[Entries provided Boundary: Start]
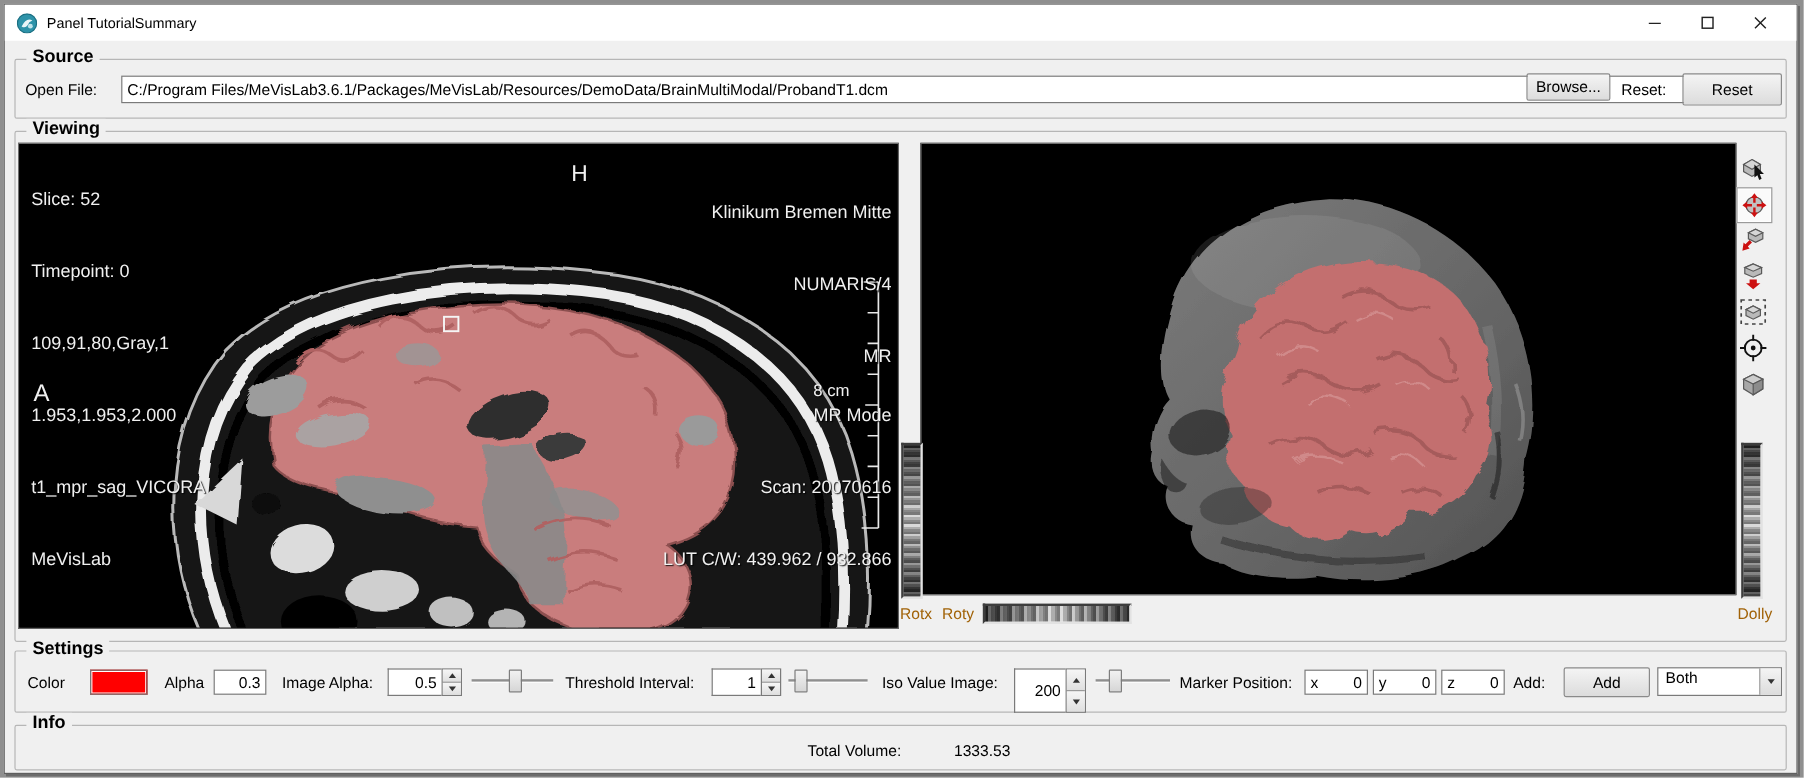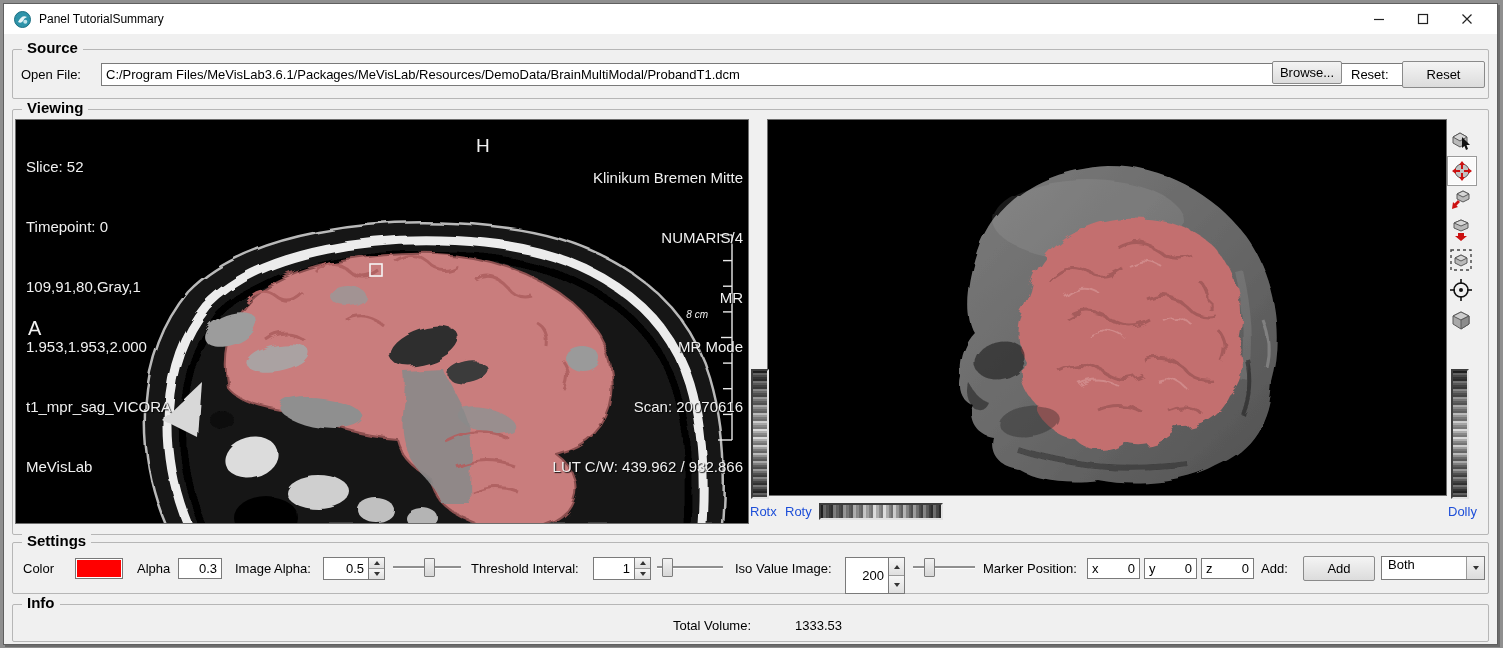"8 cm" div.ov { font-size: 10px -> 14px; font-style: italic -> none; top: 185px -> 195px }
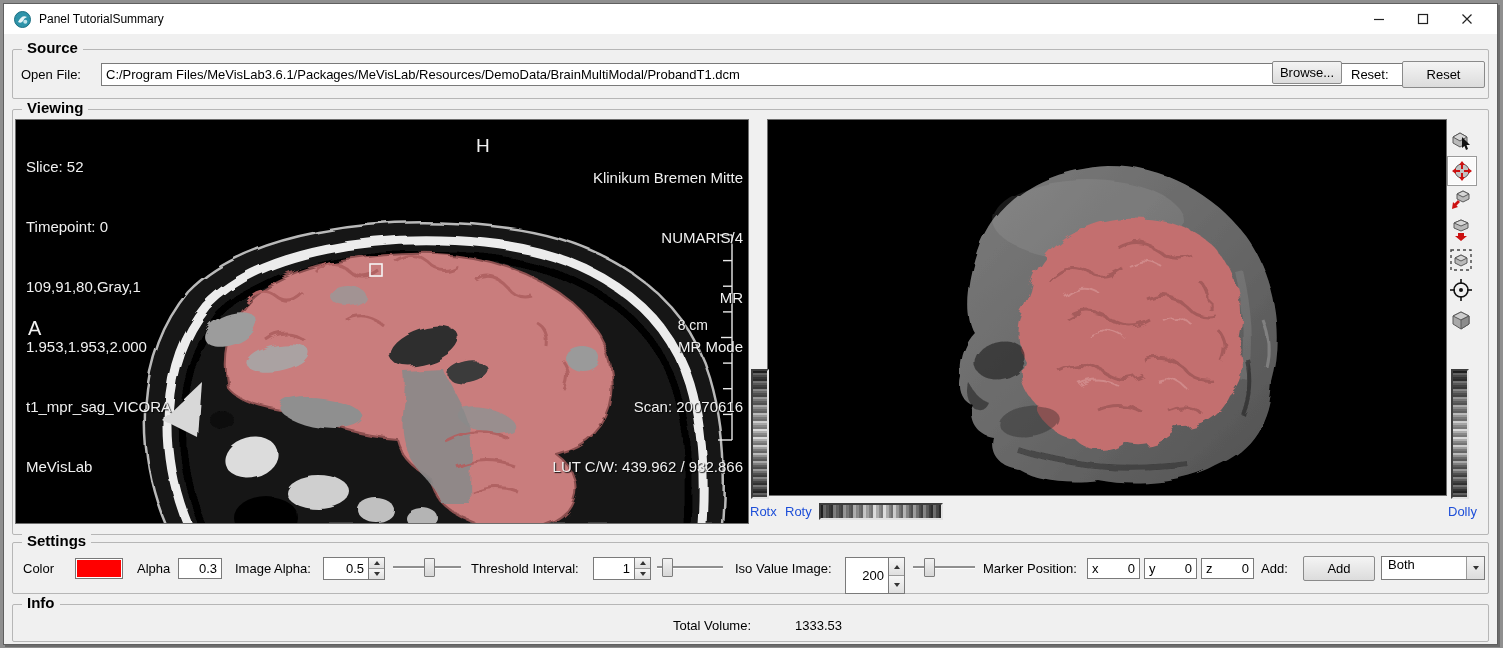"Rotx" .small-lbl { color: #1d4ed8 -> #a16207 }
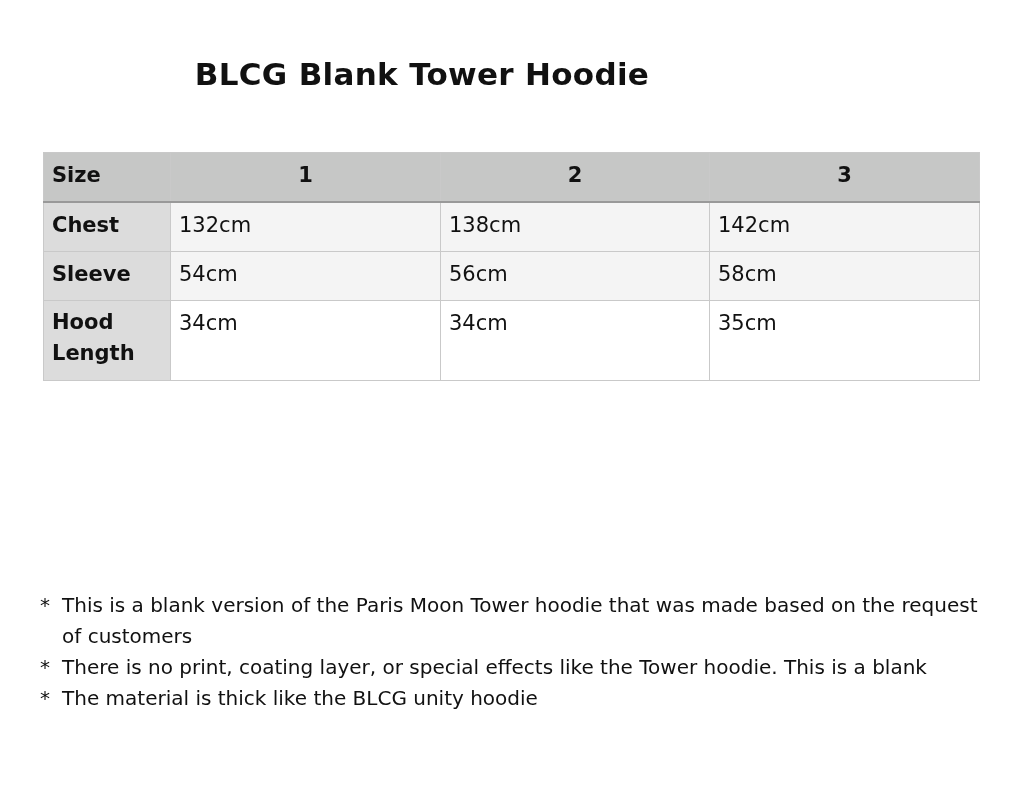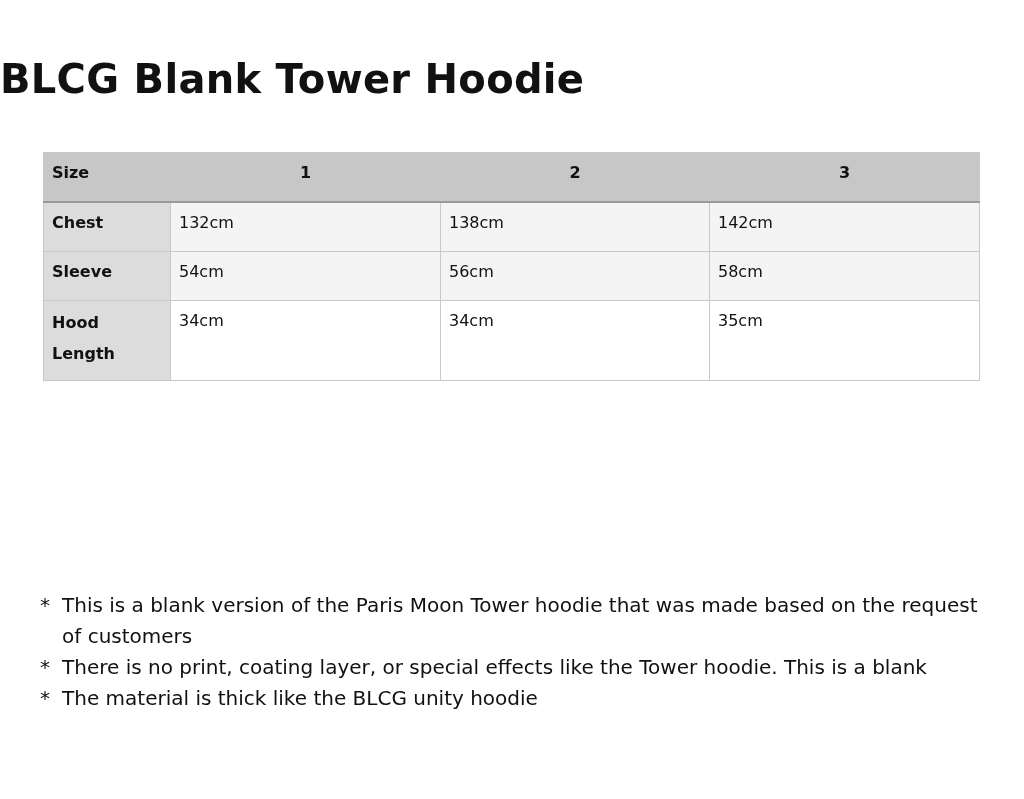"BLCG Blank Tower Hoodie" .title { font-size: 40px -> 31px; text-align: left -> center }
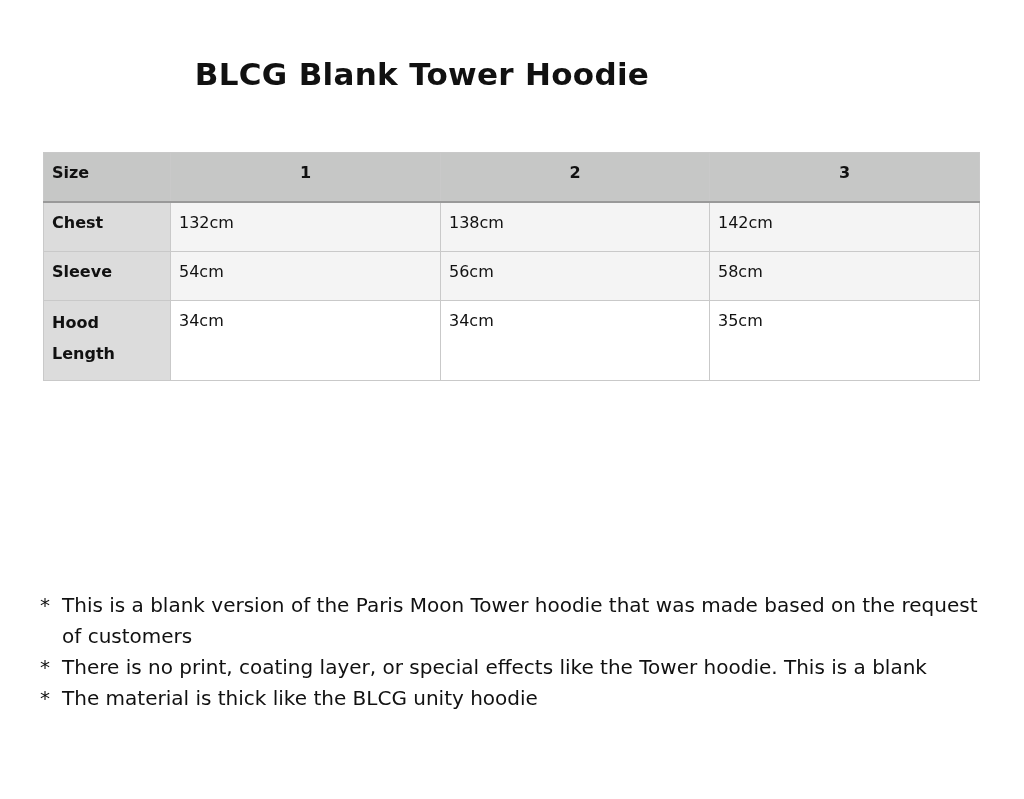"Size" table.size-table { font-size: 16px -> 21px }
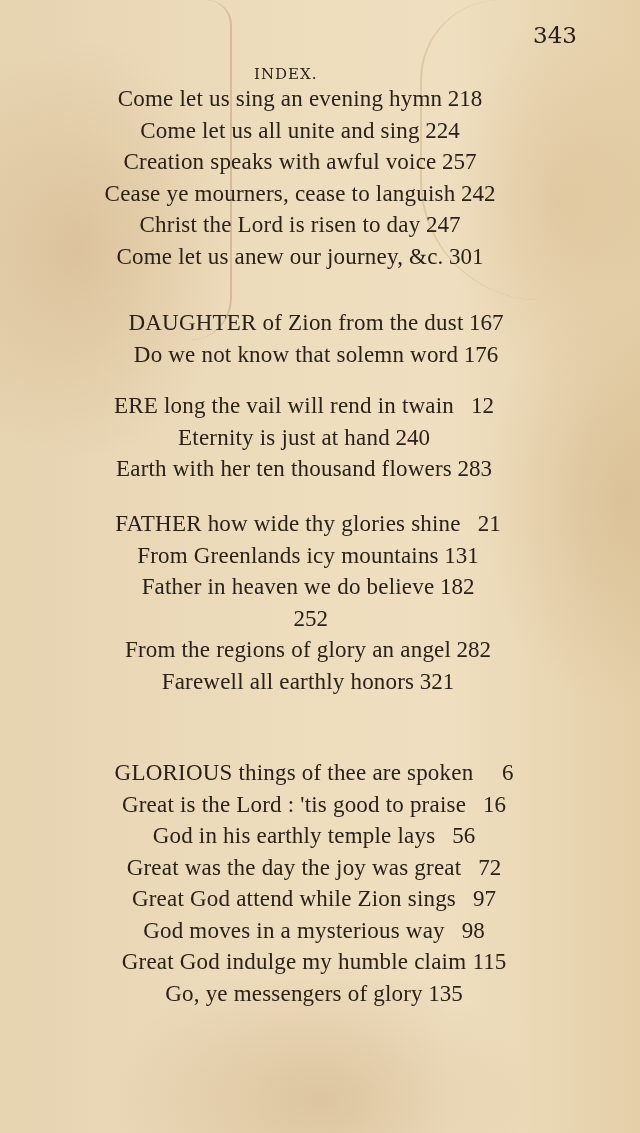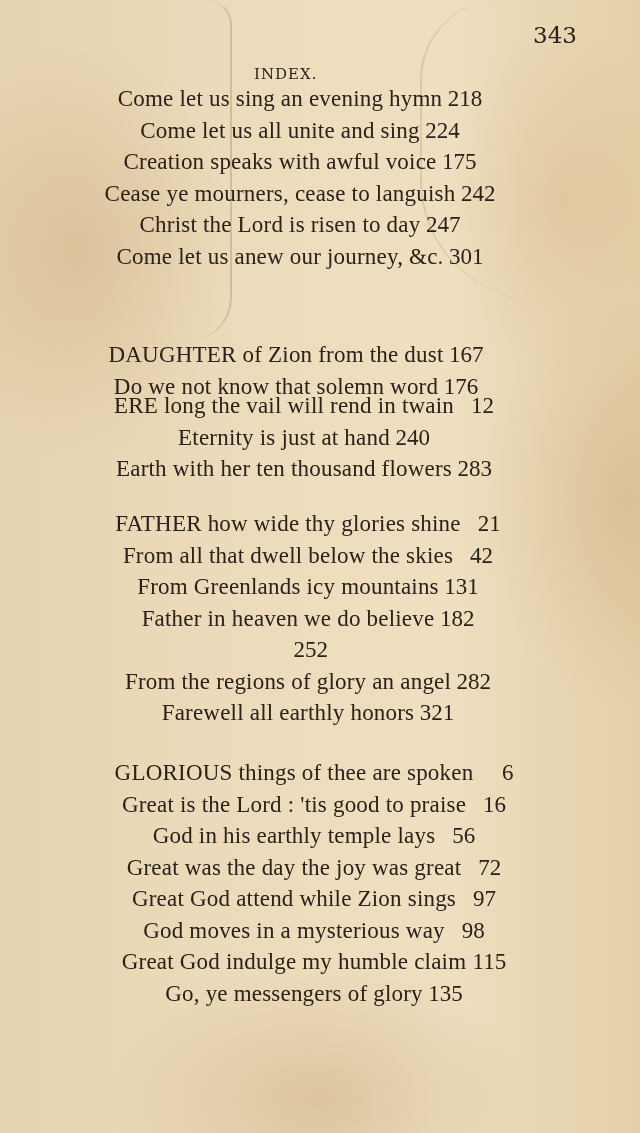"175" span.n { text: 175 -> 257 }
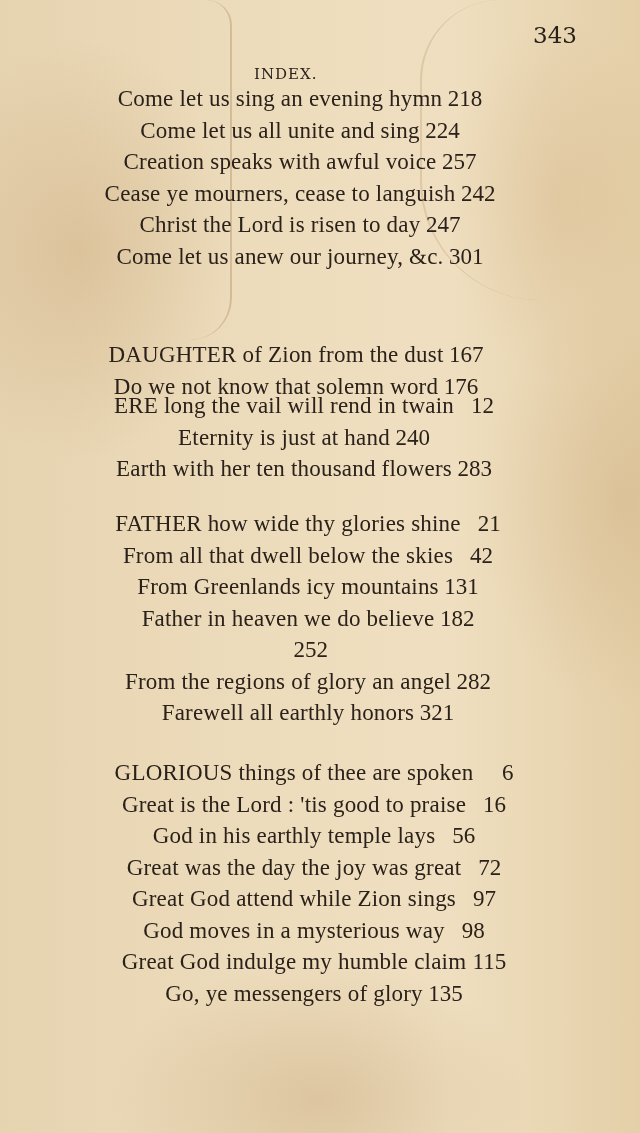"DAUGHTER of Zion from the" div.section { left: 8px -> 28px; margin-top: 32px -> none }
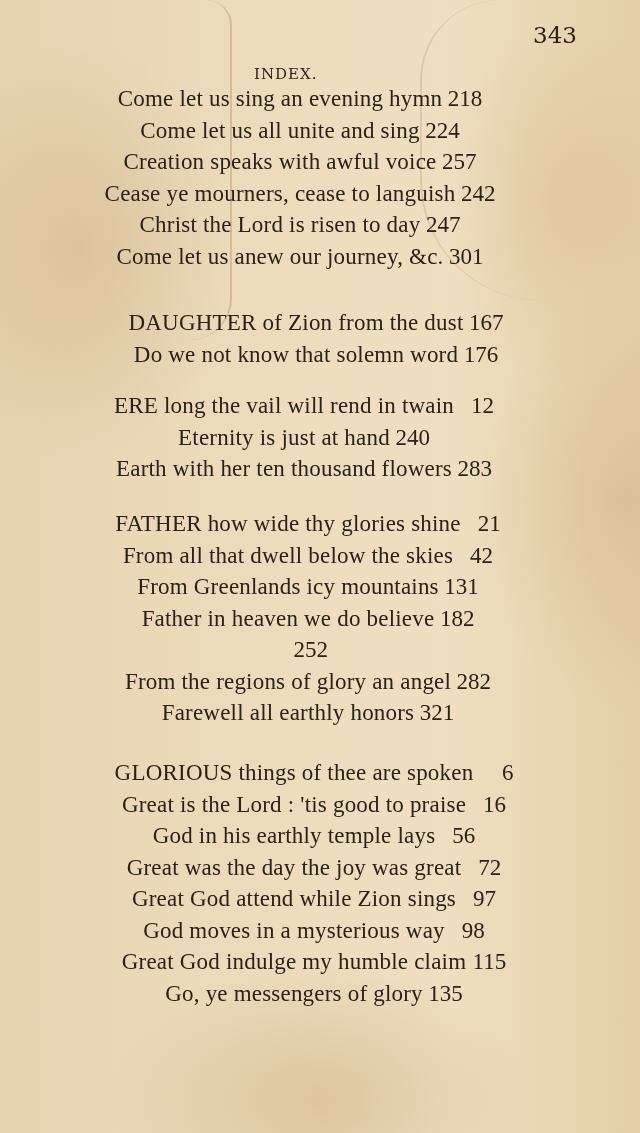"From all that dwell below" div.row { html: <div> <span>From all that dwell below the skies</span> <span>42</span> </div> -> none }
[Entries provided Boundary: End]
> _Exercise directions_: Retype, exactly as written, each line from the one containing "text: 175 ->" through the end of the data above, and leave out every picture.

> _Solution to the problem_:
"175" span.n { text: 175 -> 257 }
"DAUGHTER of Zion from the" div.section { left: 8px -> 28px; margin-top: 32px -> none }
"From all that dwell below" div.row { html: <div> <span>From all that dwell below the skies</span> <span>42</span> </div> -> none }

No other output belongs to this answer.